__Problem statement__:
Please transcribe exactly, and only, the lines of the data below between the line holding "DR509 - APLIQUES" and the line holding "3PCS JIMERITO HONEY", inclusive.

__Data to use__:
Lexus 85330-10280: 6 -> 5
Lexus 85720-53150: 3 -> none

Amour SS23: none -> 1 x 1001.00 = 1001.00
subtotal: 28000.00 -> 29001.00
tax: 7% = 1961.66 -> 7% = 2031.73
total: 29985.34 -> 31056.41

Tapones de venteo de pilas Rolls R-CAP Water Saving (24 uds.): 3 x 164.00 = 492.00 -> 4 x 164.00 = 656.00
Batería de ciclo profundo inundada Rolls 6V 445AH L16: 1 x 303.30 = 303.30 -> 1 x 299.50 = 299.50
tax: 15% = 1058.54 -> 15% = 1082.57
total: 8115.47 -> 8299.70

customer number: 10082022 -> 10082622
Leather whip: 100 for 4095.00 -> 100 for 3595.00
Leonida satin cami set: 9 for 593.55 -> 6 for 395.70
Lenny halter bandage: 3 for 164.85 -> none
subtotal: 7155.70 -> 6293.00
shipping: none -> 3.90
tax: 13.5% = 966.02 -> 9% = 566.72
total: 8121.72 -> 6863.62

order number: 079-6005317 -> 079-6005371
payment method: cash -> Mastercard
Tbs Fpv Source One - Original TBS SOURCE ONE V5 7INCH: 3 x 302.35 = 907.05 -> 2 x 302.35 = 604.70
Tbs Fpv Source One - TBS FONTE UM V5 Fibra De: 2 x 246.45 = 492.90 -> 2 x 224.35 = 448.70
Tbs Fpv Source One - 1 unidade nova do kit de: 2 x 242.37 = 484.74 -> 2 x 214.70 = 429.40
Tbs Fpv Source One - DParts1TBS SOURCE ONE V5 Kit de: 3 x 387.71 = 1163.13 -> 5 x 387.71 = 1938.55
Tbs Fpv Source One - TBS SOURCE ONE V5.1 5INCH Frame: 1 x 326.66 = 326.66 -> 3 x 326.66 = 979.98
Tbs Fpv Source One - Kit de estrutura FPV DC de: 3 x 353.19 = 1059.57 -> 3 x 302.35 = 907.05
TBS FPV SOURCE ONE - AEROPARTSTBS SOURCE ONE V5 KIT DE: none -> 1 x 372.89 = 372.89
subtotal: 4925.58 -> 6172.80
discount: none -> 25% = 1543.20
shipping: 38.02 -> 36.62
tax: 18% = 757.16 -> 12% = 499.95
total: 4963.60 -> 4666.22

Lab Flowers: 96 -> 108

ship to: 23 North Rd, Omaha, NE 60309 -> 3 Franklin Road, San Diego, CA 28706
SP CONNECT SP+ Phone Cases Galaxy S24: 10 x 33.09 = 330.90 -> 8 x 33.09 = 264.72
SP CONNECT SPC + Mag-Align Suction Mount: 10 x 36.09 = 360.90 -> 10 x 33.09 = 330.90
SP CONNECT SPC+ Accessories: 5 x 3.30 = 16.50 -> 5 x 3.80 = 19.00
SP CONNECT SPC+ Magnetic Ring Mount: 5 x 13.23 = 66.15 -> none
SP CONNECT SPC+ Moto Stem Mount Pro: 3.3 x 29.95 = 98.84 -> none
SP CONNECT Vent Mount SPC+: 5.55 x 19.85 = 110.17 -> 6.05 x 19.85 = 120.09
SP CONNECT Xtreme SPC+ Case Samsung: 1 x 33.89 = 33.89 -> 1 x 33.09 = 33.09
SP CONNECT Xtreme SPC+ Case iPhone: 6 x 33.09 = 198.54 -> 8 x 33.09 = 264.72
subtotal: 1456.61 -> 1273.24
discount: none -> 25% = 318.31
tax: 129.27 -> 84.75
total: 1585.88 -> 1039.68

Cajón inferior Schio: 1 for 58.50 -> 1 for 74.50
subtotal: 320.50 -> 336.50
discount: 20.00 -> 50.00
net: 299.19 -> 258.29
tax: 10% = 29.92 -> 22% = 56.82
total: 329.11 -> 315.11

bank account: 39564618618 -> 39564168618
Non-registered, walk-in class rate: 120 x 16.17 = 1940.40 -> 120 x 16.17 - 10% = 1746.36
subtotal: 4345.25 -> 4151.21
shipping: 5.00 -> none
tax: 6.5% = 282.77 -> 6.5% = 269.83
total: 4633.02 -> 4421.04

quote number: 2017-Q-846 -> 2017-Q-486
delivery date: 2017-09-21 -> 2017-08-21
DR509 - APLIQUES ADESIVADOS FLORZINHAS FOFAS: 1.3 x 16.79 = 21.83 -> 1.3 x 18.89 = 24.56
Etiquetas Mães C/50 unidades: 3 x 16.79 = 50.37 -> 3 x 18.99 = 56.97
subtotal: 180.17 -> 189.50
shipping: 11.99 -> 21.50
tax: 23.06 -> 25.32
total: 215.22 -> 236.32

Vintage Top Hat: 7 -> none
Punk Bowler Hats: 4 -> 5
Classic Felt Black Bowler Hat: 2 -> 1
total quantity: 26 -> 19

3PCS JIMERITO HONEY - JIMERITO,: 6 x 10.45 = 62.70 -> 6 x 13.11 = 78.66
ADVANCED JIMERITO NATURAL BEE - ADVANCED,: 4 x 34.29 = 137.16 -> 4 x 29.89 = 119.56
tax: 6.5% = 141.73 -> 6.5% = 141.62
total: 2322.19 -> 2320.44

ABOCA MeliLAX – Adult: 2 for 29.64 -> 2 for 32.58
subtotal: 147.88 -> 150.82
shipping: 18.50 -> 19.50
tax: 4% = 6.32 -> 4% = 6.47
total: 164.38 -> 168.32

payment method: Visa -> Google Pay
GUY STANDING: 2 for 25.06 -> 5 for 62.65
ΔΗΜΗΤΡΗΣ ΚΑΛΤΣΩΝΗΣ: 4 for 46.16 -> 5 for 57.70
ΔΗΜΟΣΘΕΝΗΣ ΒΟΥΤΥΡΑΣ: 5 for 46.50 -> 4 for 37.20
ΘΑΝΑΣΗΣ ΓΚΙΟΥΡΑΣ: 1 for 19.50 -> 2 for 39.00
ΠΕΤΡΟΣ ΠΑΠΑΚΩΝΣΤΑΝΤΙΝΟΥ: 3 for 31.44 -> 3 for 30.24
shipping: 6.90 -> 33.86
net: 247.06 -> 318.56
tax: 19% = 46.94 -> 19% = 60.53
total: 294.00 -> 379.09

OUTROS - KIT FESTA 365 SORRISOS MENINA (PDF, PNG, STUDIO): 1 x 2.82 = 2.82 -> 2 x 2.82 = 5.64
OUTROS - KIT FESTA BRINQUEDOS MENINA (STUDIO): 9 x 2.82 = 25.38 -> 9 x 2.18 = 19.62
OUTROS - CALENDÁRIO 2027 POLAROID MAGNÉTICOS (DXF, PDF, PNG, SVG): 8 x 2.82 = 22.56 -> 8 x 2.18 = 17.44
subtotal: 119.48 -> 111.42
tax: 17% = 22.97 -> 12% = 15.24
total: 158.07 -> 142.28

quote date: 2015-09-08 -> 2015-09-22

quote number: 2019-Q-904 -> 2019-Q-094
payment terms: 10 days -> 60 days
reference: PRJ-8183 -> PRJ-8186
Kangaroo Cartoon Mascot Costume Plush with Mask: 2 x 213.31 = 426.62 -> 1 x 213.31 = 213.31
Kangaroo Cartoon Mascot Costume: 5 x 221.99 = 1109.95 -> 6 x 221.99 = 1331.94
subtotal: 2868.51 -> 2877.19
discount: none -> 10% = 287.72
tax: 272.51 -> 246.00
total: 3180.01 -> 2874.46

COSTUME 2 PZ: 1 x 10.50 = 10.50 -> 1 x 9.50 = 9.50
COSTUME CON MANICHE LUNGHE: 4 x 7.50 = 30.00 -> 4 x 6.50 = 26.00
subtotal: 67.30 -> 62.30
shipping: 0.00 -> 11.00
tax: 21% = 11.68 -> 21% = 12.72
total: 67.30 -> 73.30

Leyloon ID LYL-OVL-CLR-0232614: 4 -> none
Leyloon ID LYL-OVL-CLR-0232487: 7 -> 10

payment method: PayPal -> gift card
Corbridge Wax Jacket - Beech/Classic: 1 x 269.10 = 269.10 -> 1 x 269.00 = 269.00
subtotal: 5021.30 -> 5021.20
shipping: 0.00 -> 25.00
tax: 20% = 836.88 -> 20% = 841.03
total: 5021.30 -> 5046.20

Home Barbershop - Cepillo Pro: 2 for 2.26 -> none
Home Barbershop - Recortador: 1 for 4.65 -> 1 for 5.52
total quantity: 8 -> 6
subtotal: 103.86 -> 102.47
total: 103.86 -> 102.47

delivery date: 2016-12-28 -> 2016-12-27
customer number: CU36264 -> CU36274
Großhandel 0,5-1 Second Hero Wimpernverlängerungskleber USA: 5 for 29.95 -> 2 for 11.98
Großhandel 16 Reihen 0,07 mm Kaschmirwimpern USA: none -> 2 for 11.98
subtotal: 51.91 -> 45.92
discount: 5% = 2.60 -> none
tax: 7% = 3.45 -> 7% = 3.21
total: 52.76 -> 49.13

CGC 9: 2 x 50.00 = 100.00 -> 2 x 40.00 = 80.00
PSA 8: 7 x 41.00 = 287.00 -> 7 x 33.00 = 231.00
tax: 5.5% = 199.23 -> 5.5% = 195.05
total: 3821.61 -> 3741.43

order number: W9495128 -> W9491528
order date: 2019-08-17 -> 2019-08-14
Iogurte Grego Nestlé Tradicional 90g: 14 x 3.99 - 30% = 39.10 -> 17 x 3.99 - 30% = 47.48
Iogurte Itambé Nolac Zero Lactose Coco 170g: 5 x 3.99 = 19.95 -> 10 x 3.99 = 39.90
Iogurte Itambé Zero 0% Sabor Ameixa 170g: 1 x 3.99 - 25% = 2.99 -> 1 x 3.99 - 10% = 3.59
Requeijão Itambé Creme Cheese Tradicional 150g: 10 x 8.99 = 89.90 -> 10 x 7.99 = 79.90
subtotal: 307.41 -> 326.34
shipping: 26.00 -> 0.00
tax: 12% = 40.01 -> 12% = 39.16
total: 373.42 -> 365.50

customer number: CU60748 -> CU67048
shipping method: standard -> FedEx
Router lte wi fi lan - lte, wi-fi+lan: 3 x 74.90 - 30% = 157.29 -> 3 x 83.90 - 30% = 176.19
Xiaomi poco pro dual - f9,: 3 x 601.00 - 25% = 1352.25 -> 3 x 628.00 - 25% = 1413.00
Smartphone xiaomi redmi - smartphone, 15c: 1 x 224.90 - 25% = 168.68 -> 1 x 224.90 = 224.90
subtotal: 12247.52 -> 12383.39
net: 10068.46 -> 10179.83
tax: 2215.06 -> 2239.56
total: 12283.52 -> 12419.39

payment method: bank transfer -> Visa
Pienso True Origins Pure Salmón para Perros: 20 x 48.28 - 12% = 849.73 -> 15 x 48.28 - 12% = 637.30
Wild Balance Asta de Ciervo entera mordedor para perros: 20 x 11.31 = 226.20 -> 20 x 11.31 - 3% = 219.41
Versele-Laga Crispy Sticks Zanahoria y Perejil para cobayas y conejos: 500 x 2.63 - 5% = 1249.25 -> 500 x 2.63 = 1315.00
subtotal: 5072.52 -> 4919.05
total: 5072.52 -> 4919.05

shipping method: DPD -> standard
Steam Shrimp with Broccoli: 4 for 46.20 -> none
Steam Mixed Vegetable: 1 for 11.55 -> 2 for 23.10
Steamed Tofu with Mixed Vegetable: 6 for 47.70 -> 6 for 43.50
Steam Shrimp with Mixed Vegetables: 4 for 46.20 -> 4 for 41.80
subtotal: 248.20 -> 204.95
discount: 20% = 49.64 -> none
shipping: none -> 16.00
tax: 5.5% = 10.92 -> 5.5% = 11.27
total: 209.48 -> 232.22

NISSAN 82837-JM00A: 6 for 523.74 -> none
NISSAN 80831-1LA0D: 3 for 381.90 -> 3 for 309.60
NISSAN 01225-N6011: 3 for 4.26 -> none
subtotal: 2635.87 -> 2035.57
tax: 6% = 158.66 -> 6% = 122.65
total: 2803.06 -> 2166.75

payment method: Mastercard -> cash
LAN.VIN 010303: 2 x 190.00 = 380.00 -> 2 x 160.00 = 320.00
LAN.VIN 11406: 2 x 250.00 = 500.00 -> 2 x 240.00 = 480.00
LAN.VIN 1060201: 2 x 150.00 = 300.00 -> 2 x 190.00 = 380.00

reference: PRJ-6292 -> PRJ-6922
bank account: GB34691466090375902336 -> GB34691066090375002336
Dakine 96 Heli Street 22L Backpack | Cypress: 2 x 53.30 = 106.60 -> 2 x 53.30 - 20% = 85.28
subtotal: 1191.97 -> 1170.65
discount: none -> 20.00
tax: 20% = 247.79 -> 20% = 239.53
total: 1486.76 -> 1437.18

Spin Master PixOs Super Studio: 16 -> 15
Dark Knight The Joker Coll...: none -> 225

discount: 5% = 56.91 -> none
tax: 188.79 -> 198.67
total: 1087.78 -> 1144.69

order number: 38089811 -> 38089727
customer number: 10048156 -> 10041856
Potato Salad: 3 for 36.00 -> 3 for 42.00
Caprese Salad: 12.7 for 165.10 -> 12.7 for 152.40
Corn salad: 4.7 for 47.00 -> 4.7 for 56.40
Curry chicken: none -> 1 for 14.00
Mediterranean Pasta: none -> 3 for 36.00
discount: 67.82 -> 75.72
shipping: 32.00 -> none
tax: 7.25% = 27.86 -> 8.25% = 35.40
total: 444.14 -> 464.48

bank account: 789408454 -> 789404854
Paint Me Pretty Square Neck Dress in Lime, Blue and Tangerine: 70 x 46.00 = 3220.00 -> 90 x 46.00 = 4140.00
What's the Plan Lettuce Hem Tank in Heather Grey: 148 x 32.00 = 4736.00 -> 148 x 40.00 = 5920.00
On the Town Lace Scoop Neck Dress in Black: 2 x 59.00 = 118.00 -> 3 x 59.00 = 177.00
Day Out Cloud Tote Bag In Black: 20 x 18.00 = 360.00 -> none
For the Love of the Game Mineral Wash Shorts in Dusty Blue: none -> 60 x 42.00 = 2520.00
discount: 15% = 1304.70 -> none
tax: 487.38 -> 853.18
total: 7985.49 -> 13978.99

__Finished task__:
DR509 - APLIQUES ADESIVADOS FLORZINHAS FOFAS: 1.3 x 16.79 = 21.83 -> 1.3 x 18.89 = 24.56
Etiquetas Mães C/50 unidades: 3 x 16.79 = 50.37 -> 3 x 18.99 = 56.97
subtotal: 180.17 -> 189.50
shipping: 11.99 -> 21.50
tax: 23.06 -> 25.32
total: 215.22 -> 236.32

Vintage Top Hat: 7 -> none
Punk Bowler Hats: 4 -> 5
Classic Felt Black Bowler Hat: 2 -> 1
total quantity: 26 -> 19

3PCS JIMERITO HONEY - JIMERITO,: 6 x 10.45 = 62.70 -> 6 x 13.11 = 78.66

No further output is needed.